C->C++ Automatically cast void pointer into Type pointer in C++ in #define in case of type is not given (C-style) [MSVS]

9
votes

Hi!

I've used the following C macro, But in C++ it can't automatically cast void* to type*.

#define MALLOC_SAFE(var, size) { \
    var = malloc(size); \
    if (!var) goto error; \
}

I know, I can do something like this:

#define MALLOC_SAFE_CPP(var, type, size) { \
    var = (type)malloc(size); \
    if (!var) goto error; \
}

But I don't want to rewrite a big portion of code, where MALLOC_SAFE was used.

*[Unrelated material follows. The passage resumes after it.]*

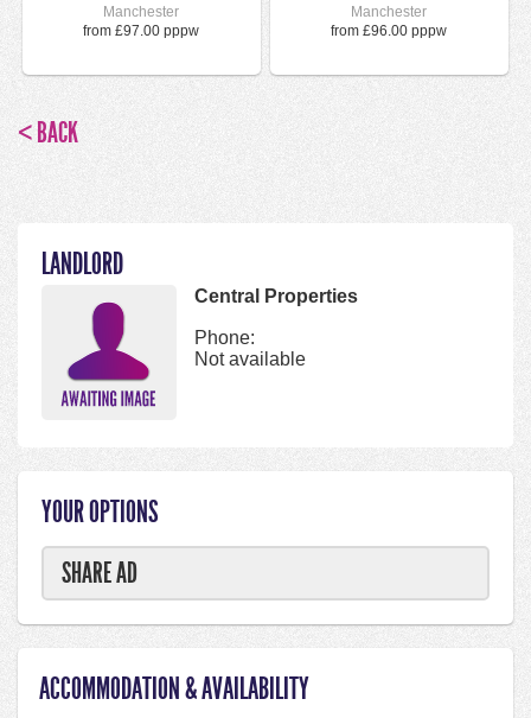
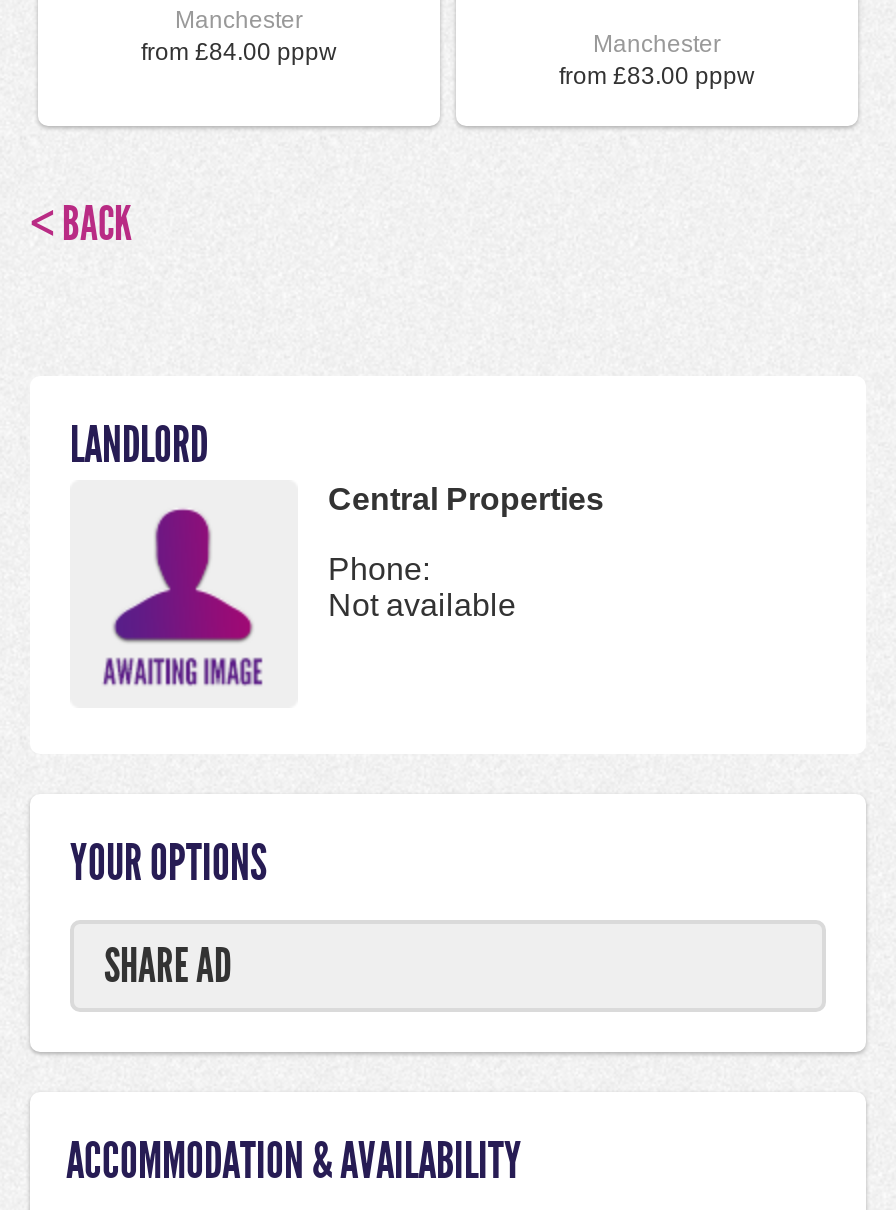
[84,23,200,40] from £97.00 pppw -> [141,39,337,67] from £84.00 pppw
[331,23,447,40] from £96.00 pppw -> [559,63,755,91] from £83.00 pppw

Is there any way to do this without giving the type to the macro? Maybe some MSVC 2005 #pragma/__declspec/other ?

p.s.: I can't use C compiler, because my code is part (one of hundreds modules) of the large project. And now it's on C++. I know, I can build my code separately. But it's old code and I just want to port it fast.

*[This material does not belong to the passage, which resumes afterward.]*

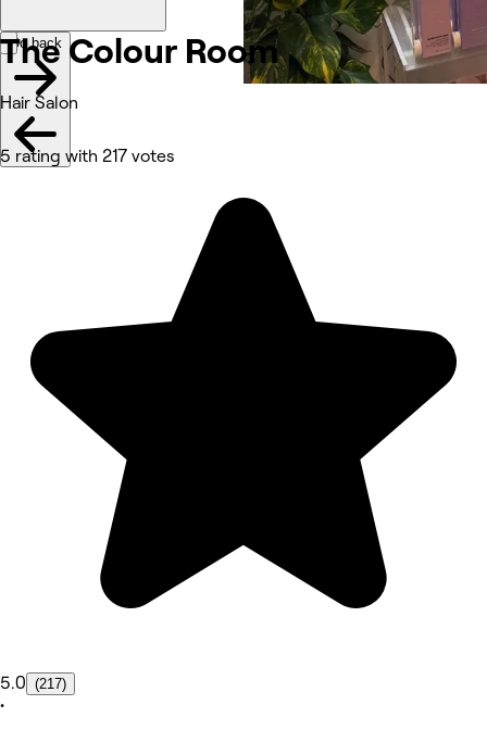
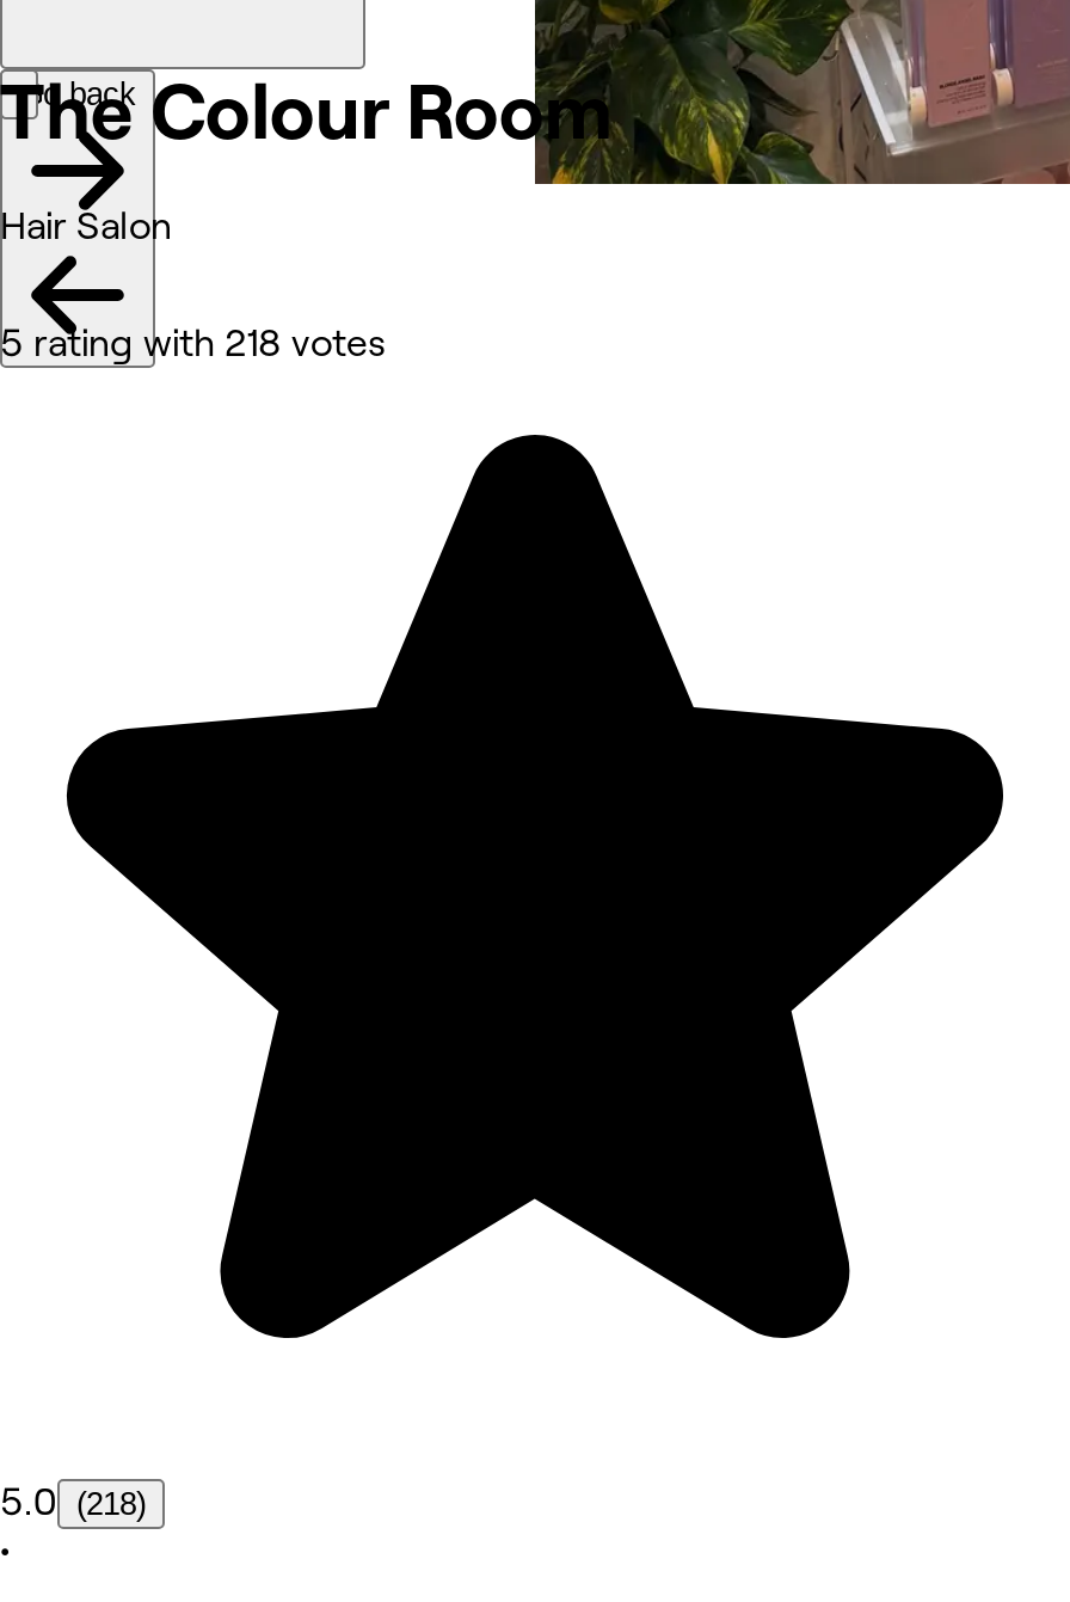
[0,147,175,166] 5 rating with 217 votes -> [0,324,387,364] 5 rating with 218 votes
[0,674,66,692] 5.0 (217) -> [0,1482,146,1523] 5.0 (218)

The question is about void* casting ;) If it's not possible, I'll just replace MACRO_SAFE with MACRO_SAFE_CPP

Thank You!

4
c++cvisual-c++castingvoid-pointers
How is your memory freed? using free directly, or a macro?Steve Townsend
Why can't you compile the code as a C program? Visual C++ will compile C.James McNellis
@zxcat: Which version of MSVC?kennytm
The C++ compilers I'm familiar with compile C as well, if the file is specified as C. In the meantime, if you're replacing the macro, you might consider changing to new/delete instead of malloc/free.David Thornley
I know you said you don't want to do this, that's why I'm not providing it as an answer, just a consideration. Would it really be that bad to rewrite the code? I mean, it's terrible even as C code. It certainly doesn't belong in a C++ program. If it were me, even if it took a few full working days to rewrite it, I would do it. In my time off if I had to.Benjamin Lindley

4 Answers

36
votes

To makes James' answer even dirtier, if you don't have decltype support you can also do this:

template <typename T>
class auto_cast_wrapper
{
public:
    template <typename R>
    friend auto_cast_wrapper<R> auto_cast(const R& x);

    template <typename U>
    operator U()
    {
        return static_cast<U>(mX);
    }

private:
    auto_cast_wrapper(const T& x) :
    mX(x)
    {}

    auto_cast_wrapper(const auto_cast_wrapper& other) :
    mX(other.mX)
    {}

    // non-assignable
    auto_cast_wrapper& operator=(const auto_cast_wrapper&);

    const T& mX;
};

template <typename R>
auto_cast_wrapper<R> auto_cast(const R& x)
{
    return auto_cast_wrapper<R>(x);
}

Then:

#define MALLOC_SAFE(var, size)                      \
{                                                   \
    var = auto_cast(malloc(size));                  \
    if (!var) goto error;                           \
}

I expanded on this utility (in C++11) on my blog. Don't use it for anything but evil.

15
votes

I do not recommend doing this; this is terrible code and if you are using C you should compile it with a C compiler (or, in Visual C++, as a C file)

If you are using Visual C++, you can use decltype:

#define MALLOC_SAFE(var, size)                      \
{                                                   \
    var = static_cast<decltype(var)>(malloc(size)); \
    if (!var) goto error;                           \
}
5
votes

For example, like this:

template <class T>
void malloc_safe_impl(T** p, size_t size)
{
    *p = static_cast<T*>(malloc(size));
}

#define MALLOC_SAFE(var, size) { \
    malloc_safe_impl(&var, size); \
    if (!var) goto error; \
}
3
votes

Is there a reason nobody just casts var, your argument to SAFE_MALOC()? I mean, malloc() returns a pointer. You're storing it somewhere that accepts a pointer... There are all sorts of neat type-safe things that other folks have already pointed out... I'm just wondering why this didn't work:

#define MALLOC_SAFE(var,size)  {  \
    (* (void **) & (var)) = malloc(size); \
    if ( ! (var) ) goto error;    \
    }

Yeah... I know. It's sick, and throws type-safety right out the window. But a straight ((void *)(var))= cast wouldn't always work.